▸ PROBLEM DETAILS: Restate word for word the lines of the entries below, starting with the line that holds "DCF961B 20V 1/2" and ending with the line that holds "net: 1903.70 -> 1585.37", and no others.

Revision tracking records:
↓↓↓

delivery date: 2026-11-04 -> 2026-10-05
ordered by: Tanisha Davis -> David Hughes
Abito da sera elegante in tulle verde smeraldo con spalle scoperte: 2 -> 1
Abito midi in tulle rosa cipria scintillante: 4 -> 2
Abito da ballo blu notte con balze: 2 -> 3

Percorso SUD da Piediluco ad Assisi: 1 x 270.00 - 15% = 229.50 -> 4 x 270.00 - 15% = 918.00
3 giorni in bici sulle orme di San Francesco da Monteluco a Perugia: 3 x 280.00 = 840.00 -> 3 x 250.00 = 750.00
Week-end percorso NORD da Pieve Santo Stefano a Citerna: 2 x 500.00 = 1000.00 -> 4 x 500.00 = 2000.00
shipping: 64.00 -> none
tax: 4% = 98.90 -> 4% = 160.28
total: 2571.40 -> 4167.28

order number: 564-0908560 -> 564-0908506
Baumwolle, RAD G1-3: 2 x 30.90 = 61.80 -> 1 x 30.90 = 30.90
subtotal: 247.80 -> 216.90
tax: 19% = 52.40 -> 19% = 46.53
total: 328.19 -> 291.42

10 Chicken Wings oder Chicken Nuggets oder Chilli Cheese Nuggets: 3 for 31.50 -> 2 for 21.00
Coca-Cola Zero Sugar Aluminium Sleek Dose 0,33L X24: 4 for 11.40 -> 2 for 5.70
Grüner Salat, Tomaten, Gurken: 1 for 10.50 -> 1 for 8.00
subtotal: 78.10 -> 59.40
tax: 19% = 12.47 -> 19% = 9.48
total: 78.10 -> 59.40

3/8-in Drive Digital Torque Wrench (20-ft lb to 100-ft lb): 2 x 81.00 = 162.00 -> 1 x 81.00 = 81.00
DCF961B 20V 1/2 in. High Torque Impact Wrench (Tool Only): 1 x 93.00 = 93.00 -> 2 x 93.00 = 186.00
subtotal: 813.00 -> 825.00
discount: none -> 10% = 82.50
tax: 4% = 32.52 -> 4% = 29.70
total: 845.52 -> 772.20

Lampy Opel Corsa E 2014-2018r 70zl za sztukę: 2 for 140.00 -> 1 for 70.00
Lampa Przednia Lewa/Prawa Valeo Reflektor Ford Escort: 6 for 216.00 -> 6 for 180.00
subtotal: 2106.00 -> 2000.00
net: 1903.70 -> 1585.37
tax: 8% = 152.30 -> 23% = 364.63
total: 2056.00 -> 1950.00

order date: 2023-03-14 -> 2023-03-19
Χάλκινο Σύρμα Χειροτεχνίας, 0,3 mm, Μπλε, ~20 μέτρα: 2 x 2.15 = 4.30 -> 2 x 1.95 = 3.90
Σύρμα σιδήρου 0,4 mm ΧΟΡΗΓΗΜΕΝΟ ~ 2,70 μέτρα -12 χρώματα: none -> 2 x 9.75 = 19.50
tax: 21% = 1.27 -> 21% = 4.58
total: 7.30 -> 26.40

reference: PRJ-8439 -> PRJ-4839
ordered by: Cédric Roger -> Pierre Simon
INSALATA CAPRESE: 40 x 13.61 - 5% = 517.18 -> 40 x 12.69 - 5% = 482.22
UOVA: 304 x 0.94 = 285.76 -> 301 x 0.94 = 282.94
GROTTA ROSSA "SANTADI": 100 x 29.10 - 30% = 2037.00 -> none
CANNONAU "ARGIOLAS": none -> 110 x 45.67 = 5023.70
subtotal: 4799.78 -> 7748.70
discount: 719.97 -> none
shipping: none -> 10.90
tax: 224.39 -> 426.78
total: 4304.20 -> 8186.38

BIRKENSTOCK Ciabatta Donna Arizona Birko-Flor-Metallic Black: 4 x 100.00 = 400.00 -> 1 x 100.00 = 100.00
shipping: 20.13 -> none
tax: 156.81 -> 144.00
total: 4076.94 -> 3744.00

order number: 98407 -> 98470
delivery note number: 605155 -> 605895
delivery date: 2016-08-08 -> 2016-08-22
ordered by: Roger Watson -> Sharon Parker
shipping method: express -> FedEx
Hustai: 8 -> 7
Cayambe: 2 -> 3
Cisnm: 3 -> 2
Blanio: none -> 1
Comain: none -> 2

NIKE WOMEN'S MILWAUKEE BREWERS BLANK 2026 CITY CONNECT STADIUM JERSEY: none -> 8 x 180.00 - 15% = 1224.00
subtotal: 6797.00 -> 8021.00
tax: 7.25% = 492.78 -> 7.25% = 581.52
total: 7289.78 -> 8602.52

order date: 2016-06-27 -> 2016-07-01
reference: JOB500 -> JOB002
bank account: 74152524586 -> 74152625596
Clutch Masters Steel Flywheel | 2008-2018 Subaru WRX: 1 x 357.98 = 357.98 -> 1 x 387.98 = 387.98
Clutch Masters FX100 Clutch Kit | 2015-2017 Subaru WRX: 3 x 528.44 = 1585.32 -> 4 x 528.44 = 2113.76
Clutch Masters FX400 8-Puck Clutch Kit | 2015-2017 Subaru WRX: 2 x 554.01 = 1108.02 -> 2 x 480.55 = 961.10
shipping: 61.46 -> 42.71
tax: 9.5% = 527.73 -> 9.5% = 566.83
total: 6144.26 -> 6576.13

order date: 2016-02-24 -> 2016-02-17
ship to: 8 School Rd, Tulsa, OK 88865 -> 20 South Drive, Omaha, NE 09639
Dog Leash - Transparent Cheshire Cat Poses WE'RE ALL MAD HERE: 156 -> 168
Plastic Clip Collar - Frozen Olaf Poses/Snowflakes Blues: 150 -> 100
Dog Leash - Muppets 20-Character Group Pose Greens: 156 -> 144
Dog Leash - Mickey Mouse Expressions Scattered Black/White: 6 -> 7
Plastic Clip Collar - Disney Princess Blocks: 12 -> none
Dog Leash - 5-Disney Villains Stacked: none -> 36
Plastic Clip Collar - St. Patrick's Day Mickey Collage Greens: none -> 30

↑↑↑

▸ WRITTEN REPLY:
DCF961B 20V 1/2 in. High Torque Impact Wrench (Tool Only): 1 x 93.00 = 93.00 -> 2 x 93.00 = 186.00
subtotal: 813.00 -> 825.00
discount: none -> 10% = 82.50
tax: 4% = 32.52 -> 4% = 29.70
total: 845.52 -> 772.20

Lampy Opel Corsa E 2014-2018r 70zl za sztukę: 2 for 140.00 -> 1 for 70.00
Lampa Przednia Lewa/Prawa Valeo Reflektor Ford Escort: 6 for 216.00 -> 6 for 180.00
subtotal: 2106.00 -> 2000.00
net: 1903.70 -> 1585.37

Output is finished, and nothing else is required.